> [WORK TO COMPLETE] Output the data below exactly, without images.

** DATASET ENTRIES follows **

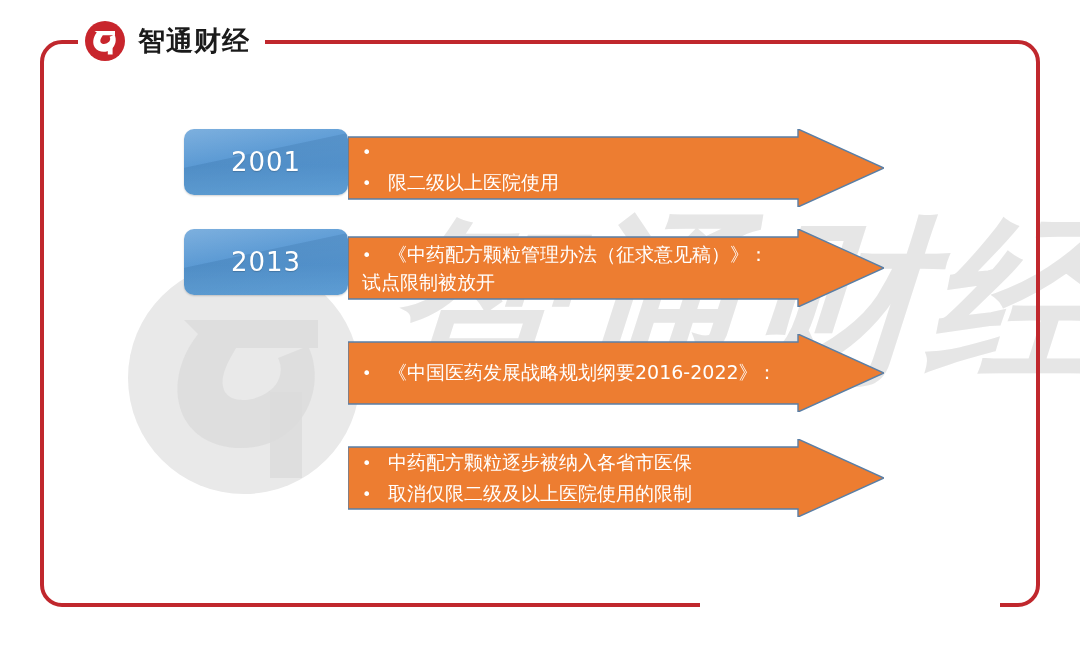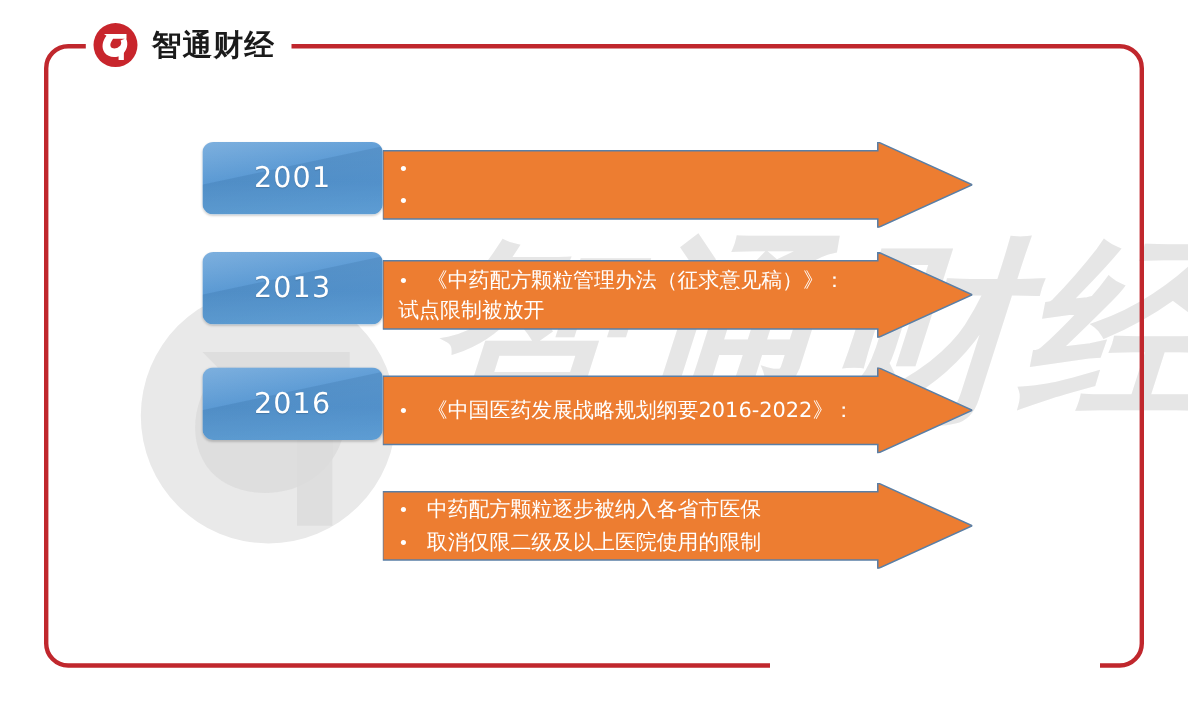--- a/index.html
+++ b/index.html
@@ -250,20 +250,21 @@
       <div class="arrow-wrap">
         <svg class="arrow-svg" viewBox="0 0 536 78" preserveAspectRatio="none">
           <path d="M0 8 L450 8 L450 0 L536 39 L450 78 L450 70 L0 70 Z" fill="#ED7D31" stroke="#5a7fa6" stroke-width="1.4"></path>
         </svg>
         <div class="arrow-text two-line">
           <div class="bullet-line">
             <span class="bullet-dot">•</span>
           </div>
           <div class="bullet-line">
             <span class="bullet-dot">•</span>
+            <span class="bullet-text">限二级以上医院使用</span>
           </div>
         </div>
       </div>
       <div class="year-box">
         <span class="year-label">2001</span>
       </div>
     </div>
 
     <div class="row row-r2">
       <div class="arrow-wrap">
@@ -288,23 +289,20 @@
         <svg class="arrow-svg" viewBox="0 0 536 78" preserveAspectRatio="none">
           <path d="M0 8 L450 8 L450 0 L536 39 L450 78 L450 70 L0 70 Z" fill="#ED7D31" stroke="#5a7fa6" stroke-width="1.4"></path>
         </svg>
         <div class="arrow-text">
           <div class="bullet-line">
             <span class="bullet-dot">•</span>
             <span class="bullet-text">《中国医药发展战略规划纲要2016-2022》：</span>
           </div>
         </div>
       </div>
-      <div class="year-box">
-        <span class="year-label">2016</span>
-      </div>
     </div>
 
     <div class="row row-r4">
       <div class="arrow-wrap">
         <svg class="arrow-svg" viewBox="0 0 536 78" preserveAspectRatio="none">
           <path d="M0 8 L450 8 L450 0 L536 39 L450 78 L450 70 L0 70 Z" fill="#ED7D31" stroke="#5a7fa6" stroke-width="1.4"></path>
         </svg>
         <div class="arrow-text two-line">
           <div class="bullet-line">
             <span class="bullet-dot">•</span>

** End of DATASET ENTRIES **

> [COMPLETED EXERCISE]
--- a/index.html
+++ b/index.html
@@ -250,20 +250,21 @@
       <div class="arrow-wrap">
         <svg class="arrow-svg" viewBox="0 0 536 78" preserveAspectRatio="none">
           <path d="M0 8 L450 8 L450 0 L536 39 L450 78 L450 70 L0 70 Z" fill="#ED7D31" stroke="#5a7fa6" stroke-width="1.4"></path>
         </svg>
         <div class="arrow-text two-line">
           <div class="bullet-line">
             <span class="bullet-dot">•</span>
           </div>
           <div class="bullet-line">
             <span class="bullet-dot">•</span>
+            <span class="bullet-text">限二级以上医院使用</span>
           </div>
         </div>
       </div>
       <div class="year-box">
         <span class="year-label">2001</span>
       </div>
     </div>
 
     <div class="row row-r2">
       <div class="arrow-wrap">
@@ -288,23 +289,20 @@
         <svg class="arrow-svg" viewBox="0 0 536 78" preserveAspectRatio="none">
           <path d="M0 8 L450 8 L450 0 L536 39 L450 78 L450 70 L0 70 Z" fill="#ED7D31" stroke="#5a7fa6" stroke-width="1.4"></path>
         </svg>
         <div class="arrow-text">
           <div class="bullet-line">
             <span class="bullet-dot">•</span>
             <span class="bullet-text">《中国医药发展战略规划纲要2016-2022》：</span>
           </div>
         </div>
       </div>
-      <div class="year-box">
-        <span class="year-label">2016</span>
-      </div>
     </div>
 
     <div class="row row-r4">
       <div class="arrow-wrap">
         <svg class="arrow-svg" viewBox="0 0 536 78" preserveAspectRatio="none">
           <path d="M0 8 L450 8 L450 0 L536 39 L450 78 L450 70 L0 70 Z" fill="#ED7D31" stroke="#5a7fa6" stroke-width="1.4"></path>
         </svg>
         <div class="arrow-text two-line">
           <div class="bullet-line">
             <span class="bullet-dot">•</span>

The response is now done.